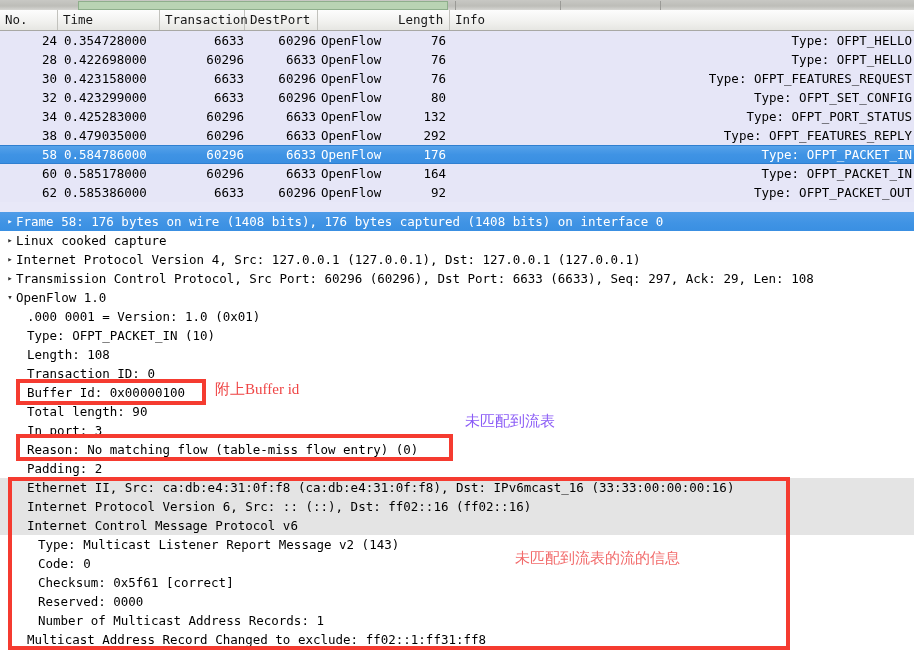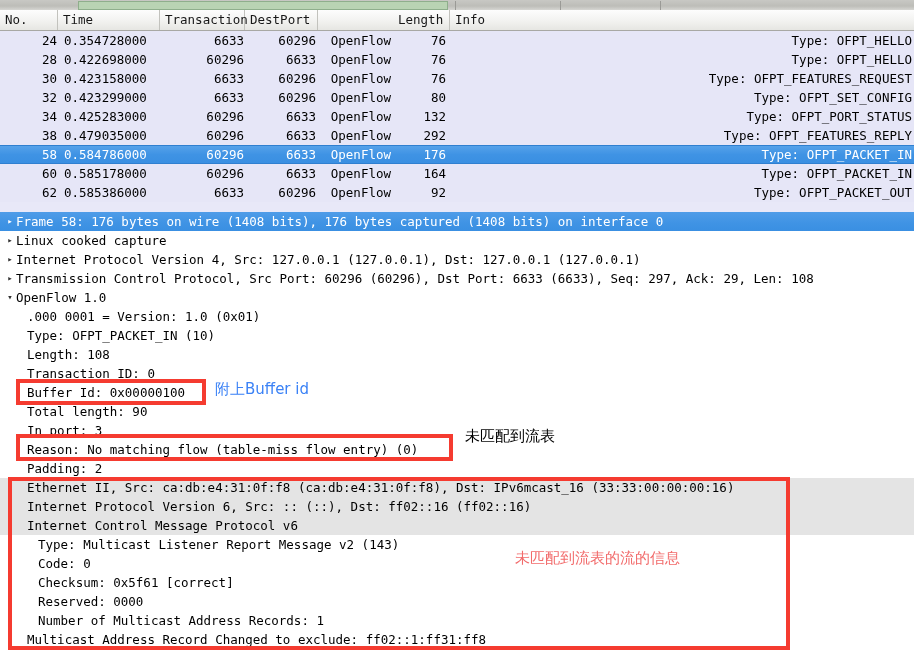--- a/index.html
+++ b/index.html
@@ -76,7 +76,7 @@
   .c-time  { left: 64px; width: 92px;  text-align: left; }
   .c-sport { left: 156px; width: 88px; text-align: right; }
   .c-dport { left: 248px; width: 68px; text-align: right; }
-  .c-proto { left: 321px; width: 70px; text-align: right; }
+  .c-proto { left: 321px; width: 70px; text-align: left; }
   .c-len   { left: 391px; width: 55px; text-align: right; }
   .c-info  { left: 454px; right: 2px;  text-align: right; }
 

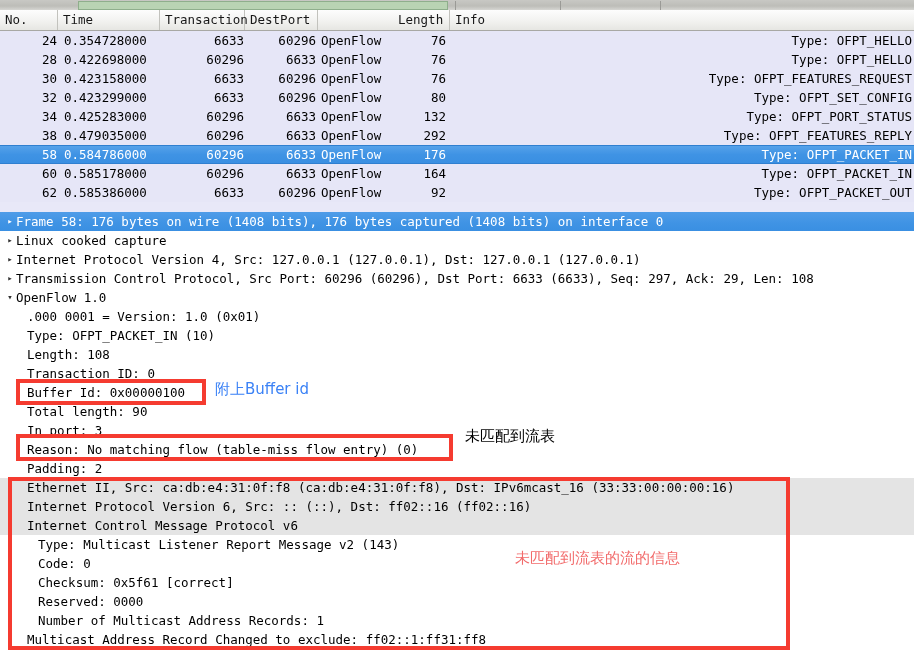--- a/index.html
+++ b/index.html
@@ -316,7 +316,7 @@
       <div class="redbox" style="left: 16px; top: 379px; width: 190px; height: 26px; border-color: rgb(245, 59, 48);"></div>
       <div class="redbox" style="left: 16px; top: 434px; width: 437px; height: 27px; border-color: rgb(245, 59, 48);"></div>
       <div class="redbox" style="left: 8px; top: 477px; width: 782px; height: 173px; border-color: rgb(245, 59, 48);"></div>
-      <div class="cn-note" style="left: 215px; top: 380px; color: #3b82f6;">附上Buffer id</div>
+      <div class="cn-note" style="left: 215px; top: 380px; color: #ef4444; font-family: Liberation Serif, serif;">附上Buffer id</div>
       <div class="cn-note" style="left: 465px; top: 427px; color: #000000;">未匹配到流表</div>
       <div class="cn-note" style="left: 515px; top: 549px; color: rgb(242, 107, 107);">未匹配到流表的流的信息</div>
     </div>

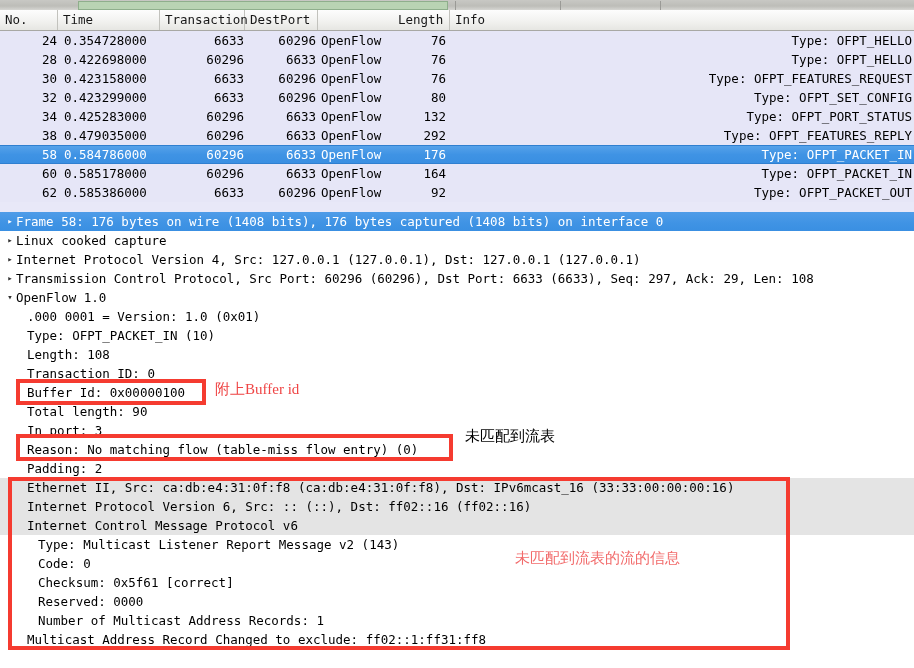--- a/index.html
+++ b/index.html
@@ -317,7 +317,7 @@
       <div class="redbox" style="left: 16px; top: 434px; width: 437px; height: 27px; border-color: rgb(245, 59, 48);"></div>
       <div class="redbox" style="left: 8px; top: 477px; width: 782px; height: 173px; border-color: rgb(245, 59, 48);"></div>
       <div class="cn-note" style="left: 215px; top: 380px; color: #ef4444; font-family: Liberation Serif, serif;">附上Buffer id</div>
-      <div class="cn-note" style="left: 465px; top: 427px; color: #000000;">未匹配到流表</div>
+      <div class="cn-note" style="left: 465px; top: 412px; color: #8b5cf6;">未匹配到流表</div>
       <div class="cn-note" style="left: 515px; top: 549px; color: rgb(242, 107, 107);">未匹配到流表的流的信息</div>
     </div>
┄┄┄┄┄┄┄┄┄┄┄┄┄┄┄┄┄┄┄┄
* **EXERCISE INSTRUCTIONS**: Repeat the entries above exactly and skip the images.

* **ANSWER TO THE EXERCISE**:
--- a/index.html
+++ b/index.html
@@ -76,7 +76,7 @@
   .c-time  { left: 64px; width: 92px;  text-align: left; }
   .c-sport { left: 156px; width: 88px; text-align: right; }
   .c-dport { left: 248px; width: 68px; text-align: right; }
-  .c-proto { left: 321px; width: 70px; text-align: right; }
+  .c-proto { left: 321px; width: 70px; text-align: left; }
   .c-len   { left: 391px; width: 55px; text-align: right; }
   .c-info  { left: 454px; right: 2px;  text-align: right; }
 

--- a/index.html
+++ b/index.html
@@ -316,7 +316,7 @@
       <div class="redbox" style="left: 16px; top: 379px; width: 190px; height: 26px; border-color: rgb(245, 59, 48);"></div>
       <div class="redbox" style="left: 16px; top: 434px; width: 437px; height: 27px; border-color: rgb(245, 59, 48);"></div>
       <div class="redbox" style="left: 8px; top: 477px; width: 782px; height: 173px; border-color: rgb(245, 59, 48);"></div>
-      <div class="cn-note" style="left: 215px; top: 380px; color: #3b82f6;">附上Buffer id</div>
+      <div class="cn-note" style="left: 215px; top: 380px; color: #ef4444; font-family: Liberation Serif, serif;">附上Buffer id</div>
       <div class="cn-note" style="left: 465px; top: 427px; color: #000000;">未匹配到流表</div>
       <div class="cn-note" style="left: 515px; top: 549px; color: rgb(242, 107, 107);">未匹配到流表的流的信息</div>
     </div>

--- a/index.html
+++ b/index.html
@@ -317,7 +317,7 @@
       <div class="redbox" style="left: 16px; top: 434px; width: 437px; height: 27px; border-color: rgb(245, 59, 48);"></div>
       <div class="redbox" style="left: 8px; top: 477px; width: 782px; height: 173px; border-color: rgb(245, 59, 48);"></div>
       <div class="cn-note" style="left: 215px; top: 380px; color: #ef4444; font-family: Liberation Serif, serif;">附上Buffer id</div>
-      <div class="cn-note" style="left: 465px; top: 427px; color: #000000;">未匹配到流表</div>
+      <div class="cn-note" style="left: 465px; top: 412px; color: #8b5cf6;">未匹配到流表</div>
       <div class="cn-note" style="left: 515px; top: 549px; color: rgb(242, 107, 107);">未匹配到流表的流的信息</div>
     </div>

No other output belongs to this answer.